![]() | ミスマルカ興国物語 VI(角川スニーカー文庫) 林トモアキ 角川書店(角川グループパブリッシング) 2010-01-01 by G-Tools |
帝国とは停戦状態のまま、中原は諸国の王の誕生日が集中する“黄金月間”に入る。王に代わって諸国の挨拶回りを始めるマヒロだったが、それは各国の実情を見極め、帝国へのカードにするための布石だった――。
愉快で奇天烈なお国事情
口先だけで大陸の統一を目指すバカ王子の邪道戦記モノ。
サバ缶は、やはり醤油だろ! 醤油が一番サバの脂の旨味がわかると思う。
みそ煮がマズイとは言わないが、やはりご飯にのけて食うのであれば醤油がベスト。缶のつゆごと空けて御茶漬けにすると身も柔らかくなって、ダシを吸った米をかっこむのがまた格別である。
味が濃くこってりとした感じのみそ煮はやはり酒のおつまみ用かな。しかし、晩酌にビールって、シャルロッテ王女、おっさん臭い……おや、誰か来たようだ。
帝国との和平のために自分の父親を取引材料にと考えるマヒロも性格歪んでますが、そんな息子の成長を喜ぶミスマルカ王も相当な悪人だなぁ。つくづく腹黒い親子だこと。
しかし、近隣の大国に脅かされ続ける小国の王としては綺麗事だけではやっていけませんよね。若い頃のラヒルも戦争を終わらせるためにもっとも有効な方法を取ったつもりでいたのでしょう。
それが大切な友を死なせ、息子のマヒロに重荷を背負わせる結果になってしまったのは、人の身には過ぎた力を求めたことへの罰なのでしょうか、マヒロがその二の舞にならぬよう願いたい。
それにしても中原の連合国はみんなして変人、型破りな王族ばかりですね。
ぶっとんだ人たちに囲まれて生真面目なリーゼルなんかは気苦労が多いんだろうな。そんな疲れをリフレッシュするためにもエロ本は必要だよ王子様。
ジェス君も拾われたのがあんなキレた人で大変でしたね。そりゃあ、若くして人生を達観しちゃうよ。
参加者全員がイカサマ上等の麻雀シーンがまたよかった。賭けているものが国土とか紋章とか壮大すぎるが、師匠の予想外の要求に凍てつく場が笑えました。
そんな不信人たちをバッサリと斬り捨てるエミットも格好良かった。ドラ十四の数え役満なんてどう考えても無理でしょ。信仰心とか未来視とかそんなオカルトありえません。

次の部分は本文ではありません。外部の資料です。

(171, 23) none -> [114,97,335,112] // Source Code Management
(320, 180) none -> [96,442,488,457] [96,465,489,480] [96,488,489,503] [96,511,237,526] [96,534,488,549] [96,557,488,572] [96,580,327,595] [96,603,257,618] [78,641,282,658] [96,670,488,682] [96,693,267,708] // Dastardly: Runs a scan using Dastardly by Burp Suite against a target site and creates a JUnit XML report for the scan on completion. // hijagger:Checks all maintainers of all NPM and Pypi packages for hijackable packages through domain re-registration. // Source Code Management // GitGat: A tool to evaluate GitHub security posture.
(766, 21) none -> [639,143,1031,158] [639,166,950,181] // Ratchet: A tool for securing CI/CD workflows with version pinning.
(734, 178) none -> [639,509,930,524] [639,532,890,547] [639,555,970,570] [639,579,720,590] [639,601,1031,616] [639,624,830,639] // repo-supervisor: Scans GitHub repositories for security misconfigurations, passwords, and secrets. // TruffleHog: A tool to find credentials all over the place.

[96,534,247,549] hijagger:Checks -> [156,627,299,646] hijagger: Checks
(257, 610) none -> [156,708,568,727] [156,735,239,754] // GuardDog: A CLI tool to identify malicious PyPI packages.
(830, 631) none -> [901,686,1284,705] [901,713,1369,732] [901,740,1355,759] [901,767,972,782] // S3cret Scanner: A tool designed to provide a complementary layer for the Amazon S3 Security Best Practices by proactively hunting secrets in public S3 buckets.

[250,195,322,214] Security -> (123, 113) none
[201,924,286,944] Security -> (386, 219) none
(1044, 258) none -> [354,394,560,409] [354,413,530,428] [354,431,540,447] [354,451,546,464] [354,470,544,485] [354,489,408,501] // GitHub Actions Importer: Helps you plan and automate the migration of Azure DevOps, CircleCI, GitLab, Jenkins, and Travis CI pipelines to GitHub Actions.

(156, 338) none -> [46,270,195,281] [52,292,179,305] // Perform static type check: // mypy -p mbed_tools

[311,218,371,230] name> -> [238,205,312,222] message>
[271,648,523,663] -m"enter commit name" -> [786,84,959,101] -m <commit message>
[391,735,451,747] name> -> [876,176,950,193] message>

今回は紋章探しを一旦休み、王族の誕生日でお祭り騒ぎの諸国を漫遊するインターバル的なストーリーでしたが、大風呂敷をさらに広げたり、伏線の回収をしたかと思えば、新たにキャラ追加したりフラグを立てたりと水面下での政治的な進展はいつもより密度が濃かった。
次巻で第一部完だそうですが、このまま帝国の思惑通りに戦端が開かれるのが早いか、紋章を得たマヒロが和平交渉に向かうのが早いか、もはや猶予は許されません。
この危機に果たしてどう立ち向かうのか、我らがヒーロー・ゼンラーマンの活躍に期待です。



まあこうなれば、どこまででもハッケチャケてくれればいいんじゃないかなぁと期待して読んでいます。